Attempts to improve geometry teaching at the primary and secondary levels also took place in India. One reformer was B. Hanumantha Rao, who had graduated from Kumbakonam College the same year as Sundara Rao (he was first in the class, Sundara Rao second; the two men were not related) [Row 1875, pp. 110–111]. Hanumantha Rao stayed on at Kumbakonam as an assistant master and then taught at the Government Normal School in Madras. In 1885, he published First Lessons in Geometry. The book was reviewed in Nature, where the anonymous reviewer’s comments suggest the spirit of the times:
A modern mathematical movement has taken hold of able mathematical teachers of the mild Hindoo. Mr. Rau [sic] candidly repudiates all claim to originality for his matter, as in its compilation he has consulted the best English and French text-books for pure as well as for practical geometry. “If ‘Euclid’s Elements’ is unsuited for beginners who study it in their own native tongue, how much more so should it be in this country, where it is taught in classes consisting generally of lads between ten and twelve before they have had time to master the difficulties of a foreign language, and before too, I may add, they can benefit by its rigorous logic” [Anonymous 1887].[9]
A second edition of Hanumantha Rao’s book, published in 1888, was commended in The India Magazine and in Nature [Rau 1888; Pope 1888; Anonymous 1888]. Hanumantha Rao would go on to become Professor of Mathematics at the College of Engineering in Madras. He was a founding member of what became the Indian Mathematical Society and served as the organization’s first president from 1907 to 1912.

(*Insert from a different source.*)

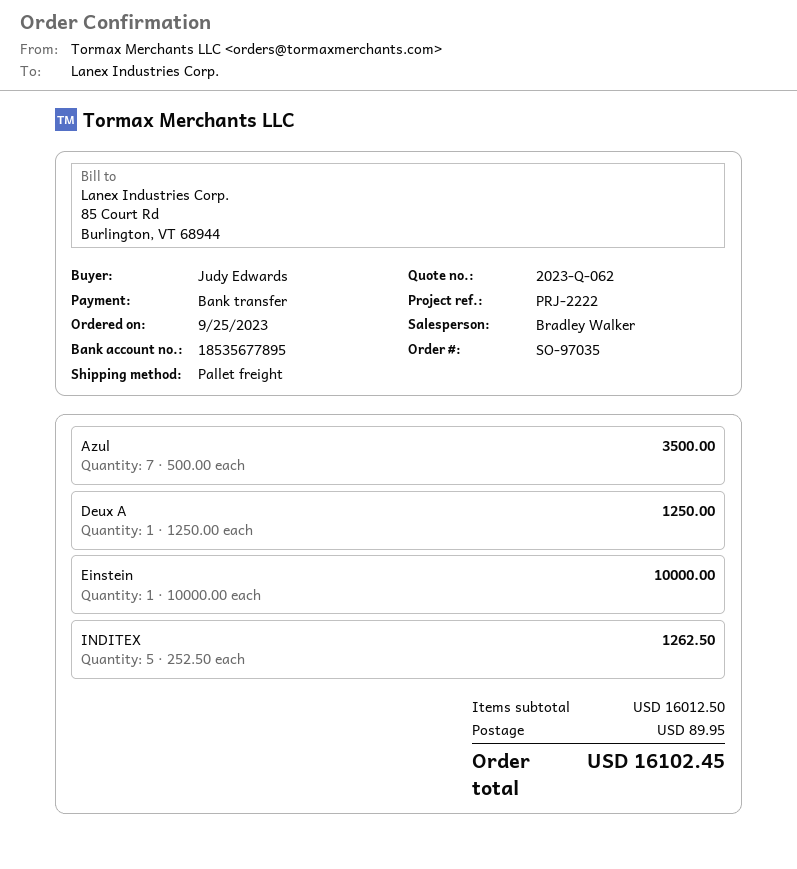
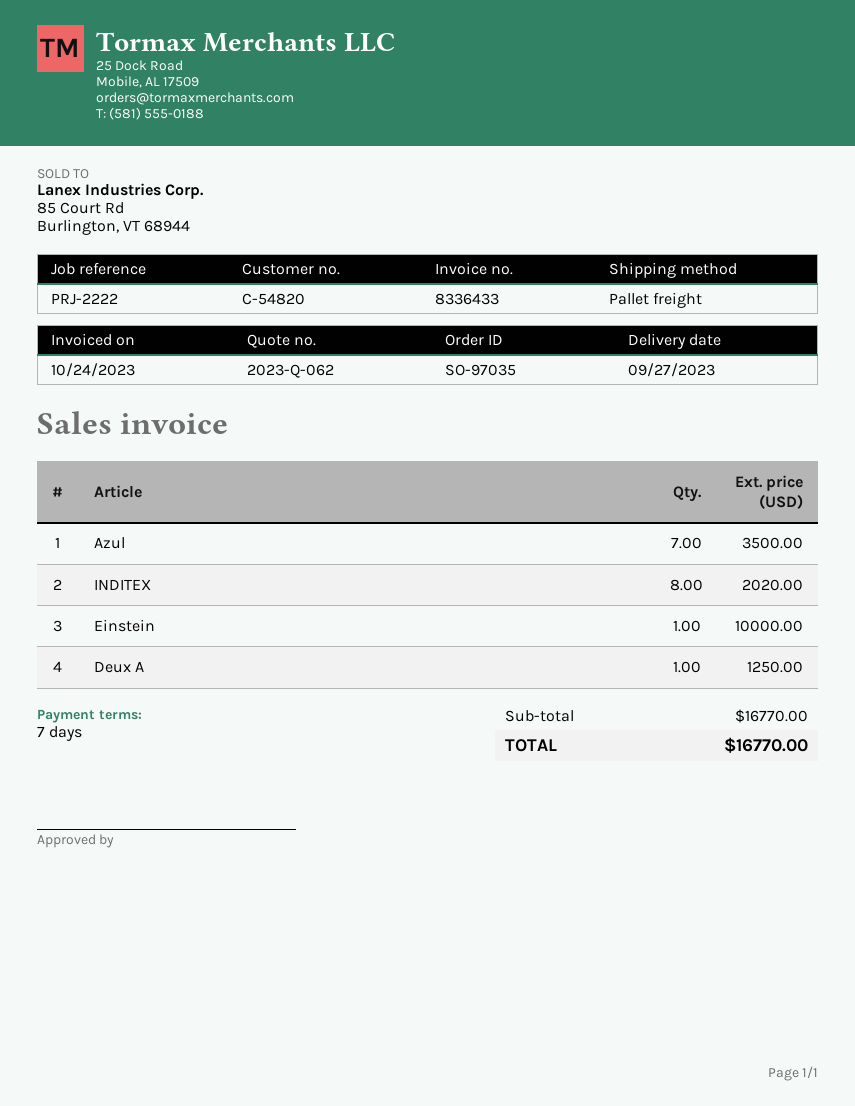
INDITEX: 5 for 1262.50 -> 8 for 2020.00
subtotal: 16012.50 -> 16770.00
shipping: 89.95 -> none
total: 16102.45 -> 16770.00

Figure 9. Hanumantha Rao and title page from the second edition of First Lessons in Geometry.
Indian Mathematical Society and American University Digital Research Archive.
[6] For a general introduction to infant schools in British India, see May, Kaur, and Prochner [2014, pp. 111–148]. Nineteenth-century kindergarten is discussed on pp. 141–145.
[7] On Bain’s visit to the United States, see Roberts [2005, esp. pp. 39–54].
[8] For a contemporary discussion of Brander, see Billington [1895, pp. 36–42].
[9] I have not found any evidence that copies of this edition exist; the citation according to the review is: B. Hanumanta Rau [sic], First Lessons in Geometry. For the Use of Technical, Middle, and High Schools, Madras: Addison & Company, 1885.